Now, average life expectancy for American women is 82 years of age, and it is continuing to rise. Not only are women living longer, but they also can expect the possibility of enjoying a better quality of life throughout their span of years. To accomplish this, it is essential that women take charge of their own bodies and that they comprehend how they can maximize their personal health and fitness.
Many diseases affect both women and men alike, but some diseases occur at a higher frequency in women. About 18% of women in the U.S. suffer migraine headaches compared with only 6% of men, a ratio of three females to one male. Other conditions seen more often in women than in men include irritable bowel syndrome and urinary tract infections. Urinary tract infections, including cystitis (bladder infection) and kidney infection (pyelonephritis), are significant health problems that especially affect women. Kidney disease is a leading cause of high blood pressure (hypertension). And, after age 50, hypertension is more common in women than in men.
Getting checked early can help you stop diseases like cancer, diabetes, and osteoporosis in the very beginning when they’re easier to treat. Screening tests can spot illnesses even before you have symptoms. Which screening tests you need depends on your age, family history, your own health history, and other risk factors. Today, thanks in large part to an unprecedented national focus on women’s health, women are being more effectively screened and treated for a whole host of diseases. Women are being diagnosed earlier and living longer.

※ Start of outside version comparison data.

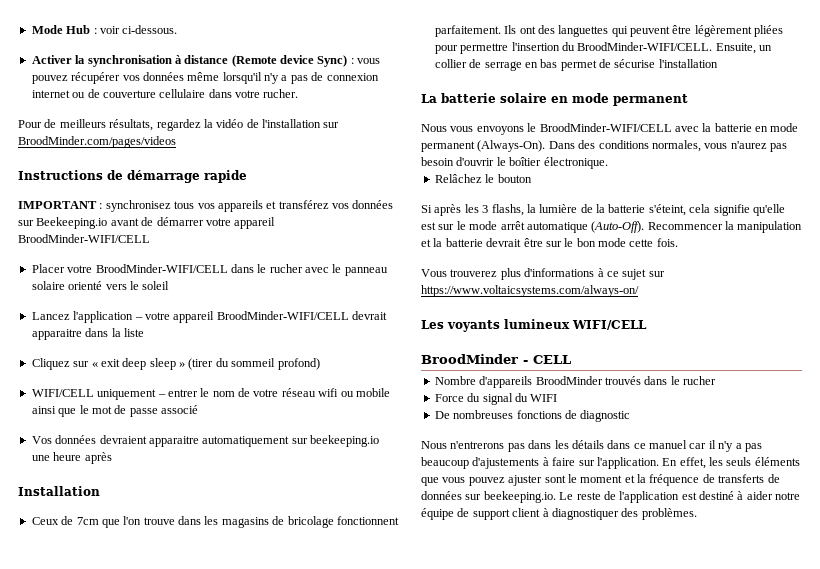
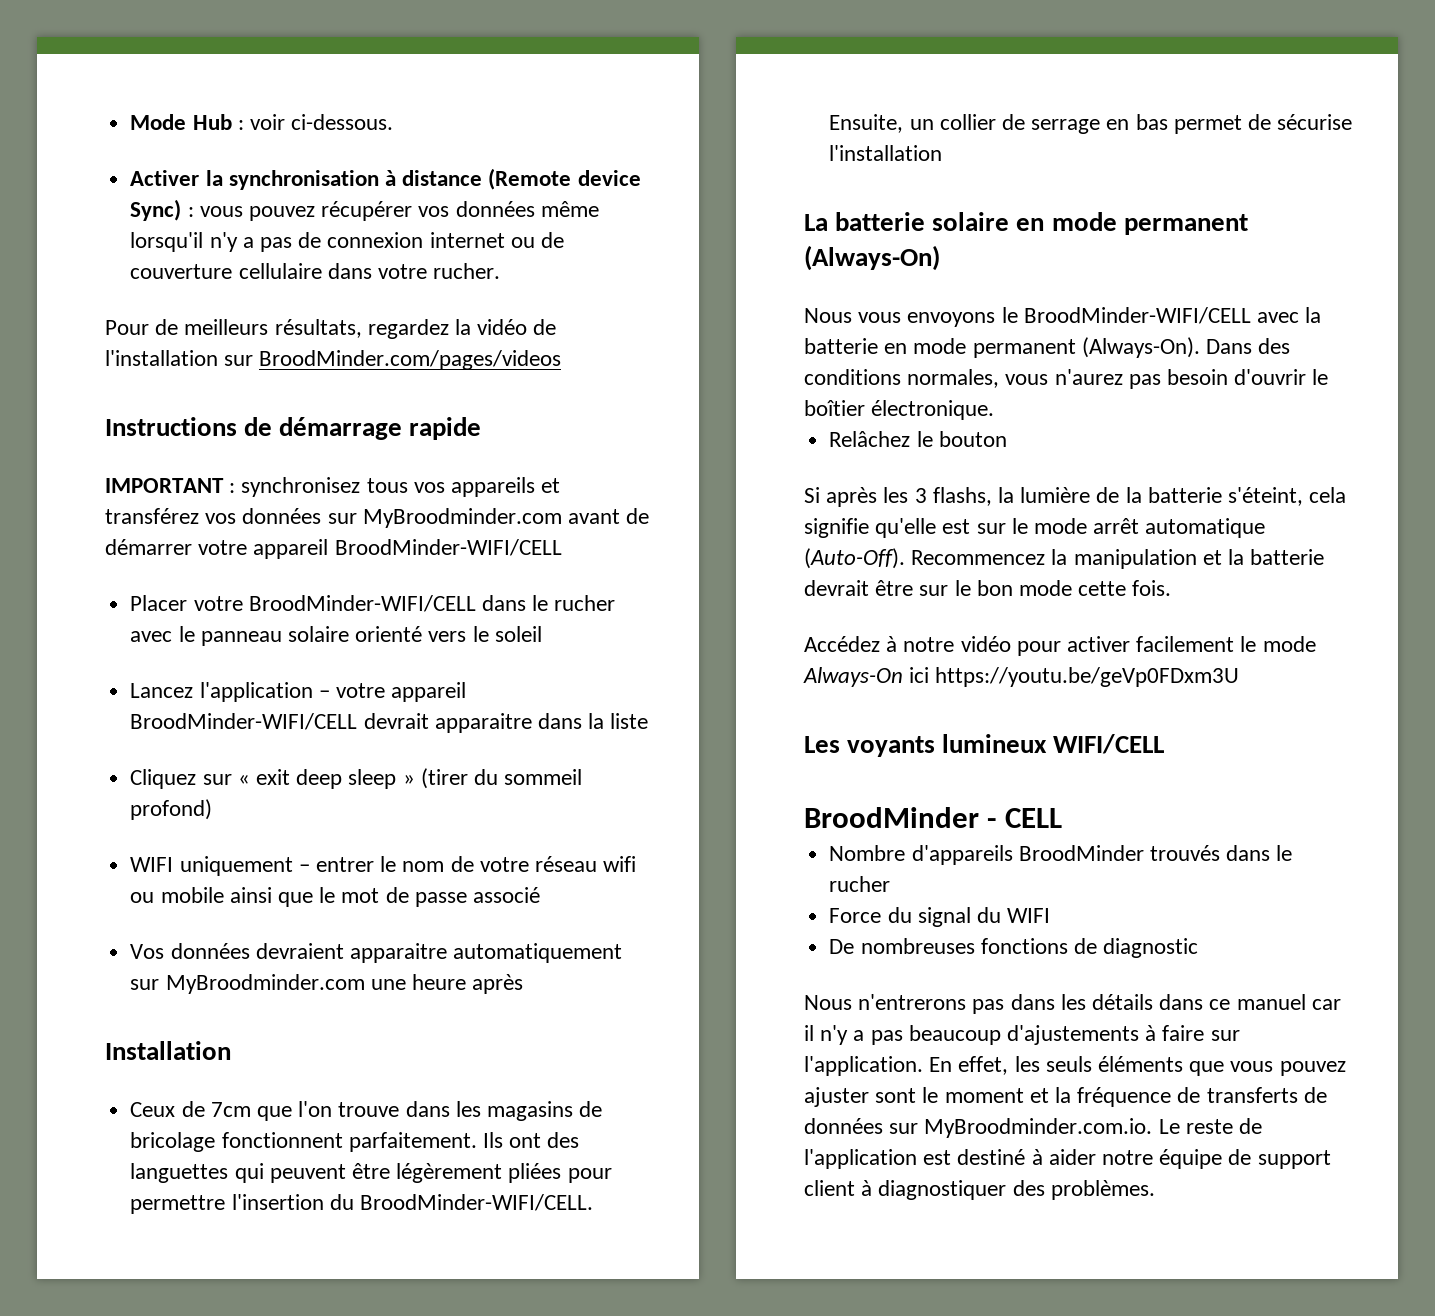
[36,217,108,229] Beekeeping.io -> [362,508,562,528] MyBroodminder.com
[31,389,94,397] WIFI/CELL -> [130,857,174,872] WIFI
[310,435,379,447] beekeeping.io -> [165,974,365,994] MyBroodminder.com
(688, 100) none -> [804,245,940,271] (Always-On)
[647,222,723,230] Recommencer -> [911,550,1046,565] Recommencez
[421,268,665,280] [421,285,639,297] Vous trouverez plus d'informations à ce sujet sur https://www.voltaicsystems.com/always-on/ -> [804,636,1316,656] [803,667,1240,687] Accédez à notre vidéo pour activer facilement le mode Always-On ici https://youtu.be/geVp0FDxm3U
[483,491,556,503] beekeeping.io. -> [924,1118,1153,1138] MyBroodminder.com.io.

Gynecology is the primary branch of medical science concerned with women’s health issues. The word “gynecology” is a word consisting of “gyno,” meaning “woman,” and “logic,” meaning “knowledge.” Taken together, it is “woman knowledge.” It is important that every woman has access to knowledge related to the spectrum of women’s health issues, not only about her reproductive system, but about all aspects of her body.
Going to the doctor may be the last thing on your mind right now, but regular check-ups may save your health — and your life — later.
Starting in your 20s and 30s, even if you are healthy, your doctor can perform or recommend a number of simple tests to look for problems that can rob people of their health. Note that your doctor may recommend additional tests based on your personal health profile.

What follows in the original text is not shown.